Research across an array of behaviors and many types of disabilities has been ongoing since 1970 with very positive results. Researchers report that changes occur rapidly, there is good maintenance, and that changes generalize across settings. Adoption by educators and therapists has lagged behind the research possibly because of the technology requirements for editing videos. The advent of user-friendly editing software such as iMovie and Movie Maker has gone a long way in solving that problem. Another reason that the use of VSM seems to be gathering momentum is an article that appeared in 2007 by Scott Bellini and Jennifer Akulian.
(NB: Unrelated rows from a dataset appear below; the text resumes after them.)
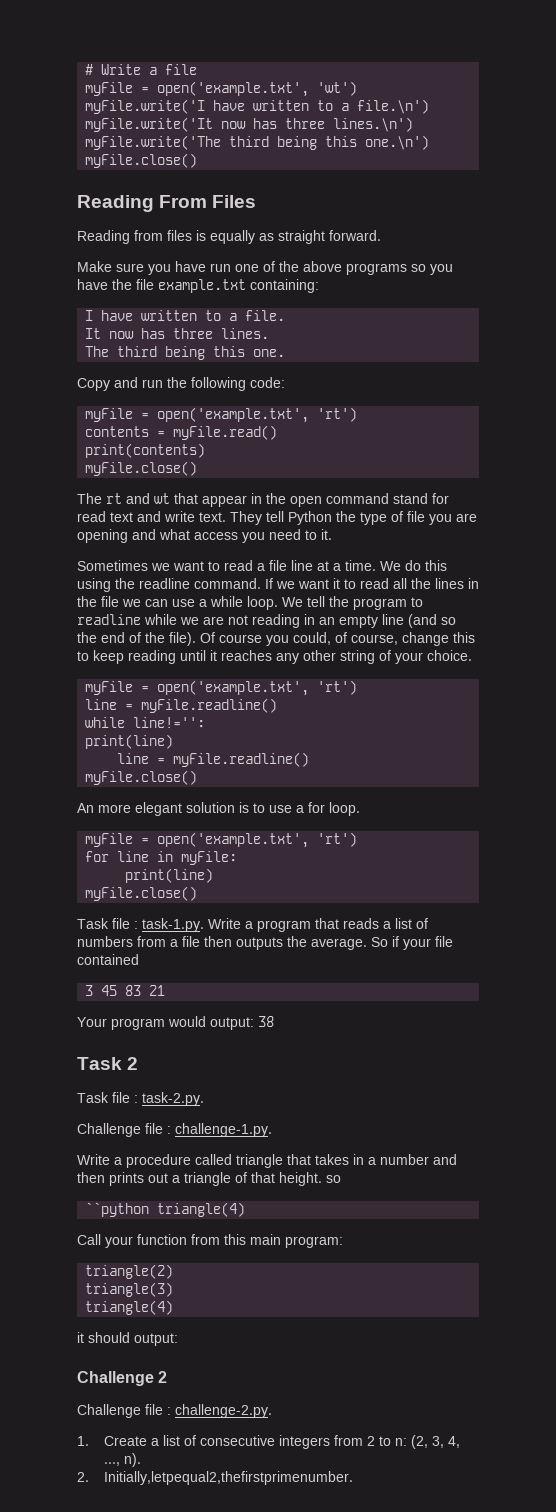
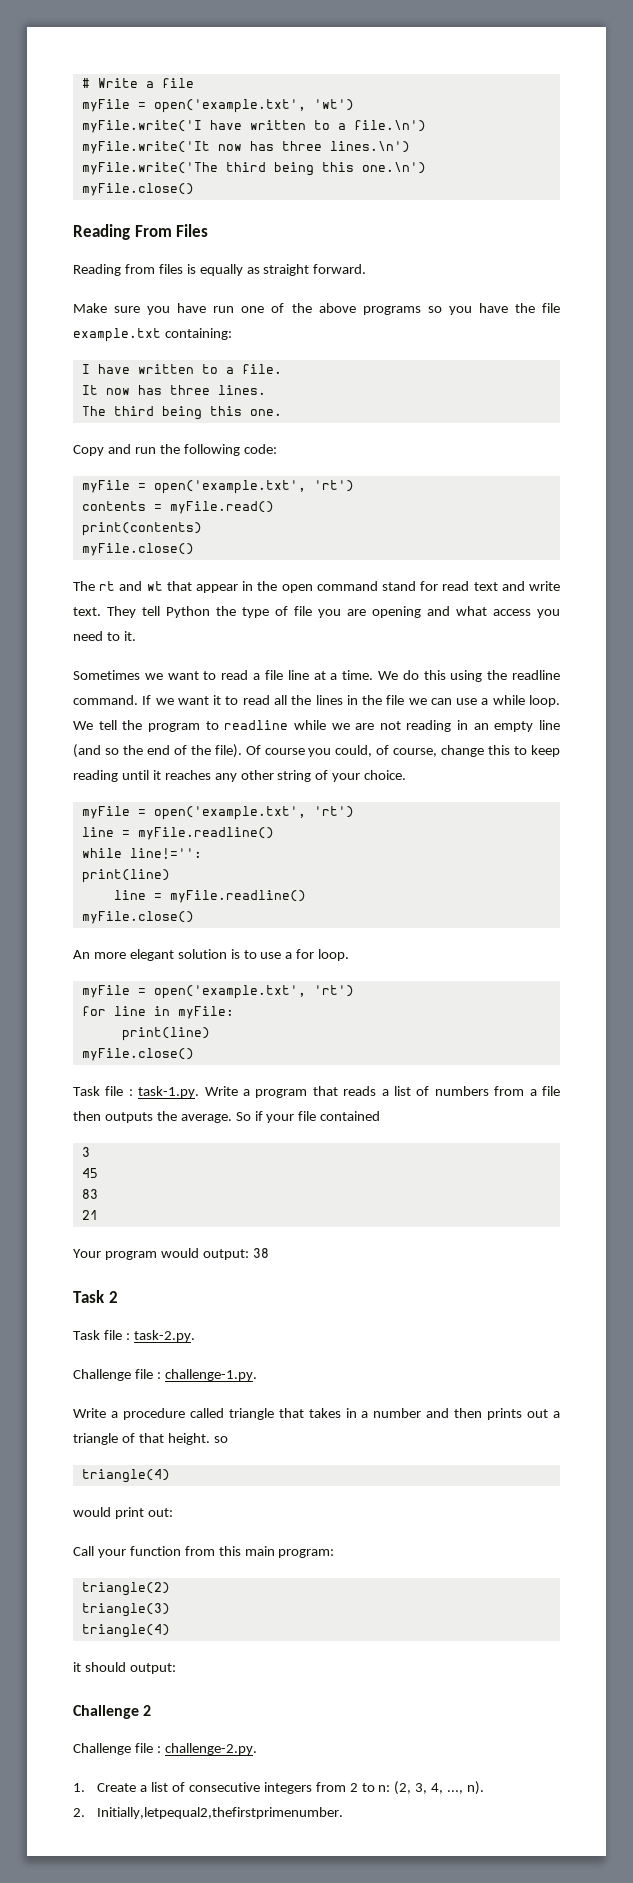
(94, 990) none -> (90, 1152) //
(118, 990) none -> (98, 1173) //
(142, 990) none -> (98, 1194) //
[85,1202,246,1217] ``python triangle(4) -> [81,1469,170,1483] [73,1507,173,1519] triangle(4) // would print out:

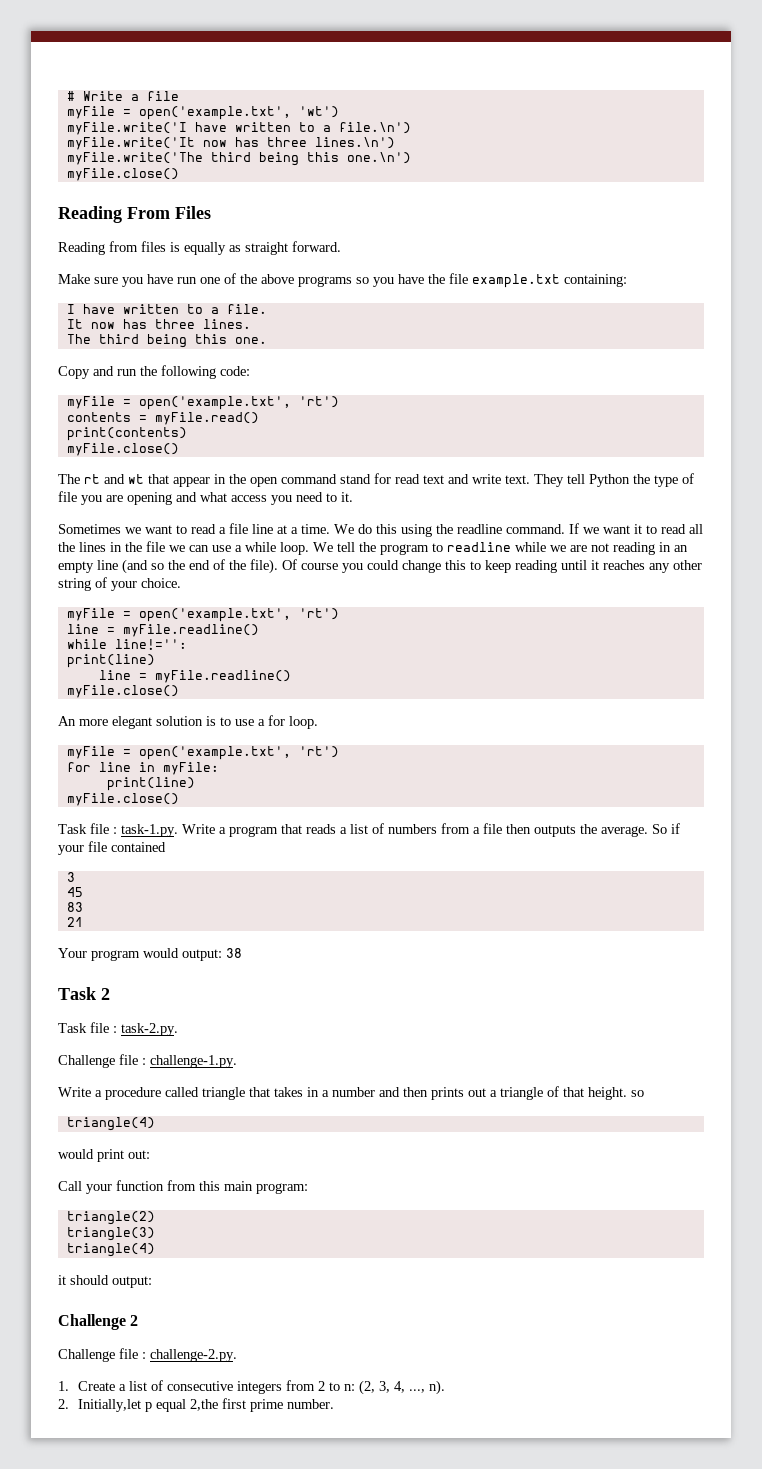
[335,745,438,757] could, of course, -> [367,560,399,570] could
[97,1807,344,1819] Initially,letpequal2,thefirstprimenumber. -> [78,1398,335,1412] Initially,let p equal 2,the first prime number.

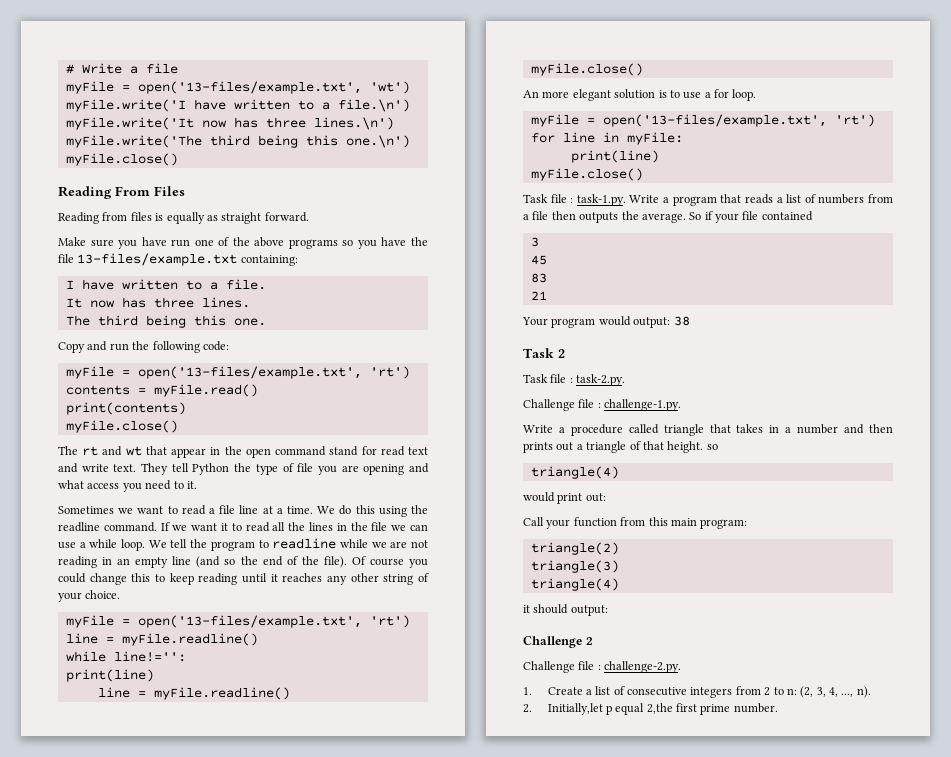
[138,106,291,120] open('example.txt', -> [137,81,362,94] open('13-files/example.txt',
[472,274,560,288] example.txt -> [77,253,238,266] 13-files/example.txt
[138,396,291,410] open('example.txt', -> [137,366,362,379] open('13-files/example.txt',
[138,608,291,622] open('example.txt', -> [137,615,362,628] open('13-files/example.txt',
[138,746,291,760] open('example.txt', -> [602,114,827,127] open('13-files/example.txt',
These researchers conducted a meta-analyses of all forms of video modeling and concluded that both peer and self-modeling met the Council for Exceptional Children's requirements for research-based methods.
Self-modeling has several attributes that sets it apart as a good tool to use with children with disabilities. It uses only positive imagery which makes it fit well into most positive behavior support plans. Effects of VSM should be seen almost immediately. If change is not seen after two or three viewings, one can move quickly to an alternate intervention. Finally, there appears to be no real down-side to the method. No damage is done if it does not work for an individual. As Buggey states in his book, the only tangible outcome when no results are seen is that the person ends up with a flattering video of him or herself.
In his book, Seeing is Believing, Tom Buggey lists three major ways video footage can be collected and compiled into a feedforward video:

1. Imitation – Particularly useful with language skills. Children are prompted to say words or phrases. Words can be new or rarely used and phrases and sentences can be longer or more complex than presently used. Individual words can even be extracted from videos using video editing software and joined into sentences.
2. Role playing – Particularly useful for social skills. Children act out scenes of proper behavior that are usually challenging for them. For example, the triggers of tantrums can be determined and then each trigger can become a scene in the VSM video – with the person performing appropriate alternative behaviors rather than tantruming.
3. Let the camera roll to capture rare behaviors – typically used with persons who cannot imitate or follow directions. This can be very time-consuming; however, it has been used effectively for eating problems. A child can be filmed during several lunch periods and best examples of appropriate eating (such as putting food to mouth) can be extracted and combined into a feedforward movie.

== Caveats ==
Although VSM has shown overwhelming success with a range of ages and types of disabilities it has had problematic results with children under 4 yrs and with persons with very severe cognitive disabilities (although it has been successful with children with severe autism). Users must use caution to not depict behavior that is far beyond the viewer's ability. Showing skills beyond the reach of individuals can cause frustration and work counter to the purpose of VSM. Both speech/language and physical or occupational therapists need to be consulted when the skills needing to be addressed fall within their areas of expertise. (update: 2017. Studies with children under the age of 4 were restricted to the training of social skills. However, The Dept. of Education in Minnesota (MDOE) funded a training project for its Birth to 3 caregivers in 2013. Participants were trained in the use of VSM and were required to record and report results to a MDOE supervisor. Over 90 personnel were trained and 87 submitted results. All but 3 reported positive results. The skills addressed were mainly functional and language-based. Because none of these cases involved training social interaction skills, it was hypothesized that use of VSM with children under 4 [as young as 2 yrs. 1 mo.] was practical for certain behaviors.)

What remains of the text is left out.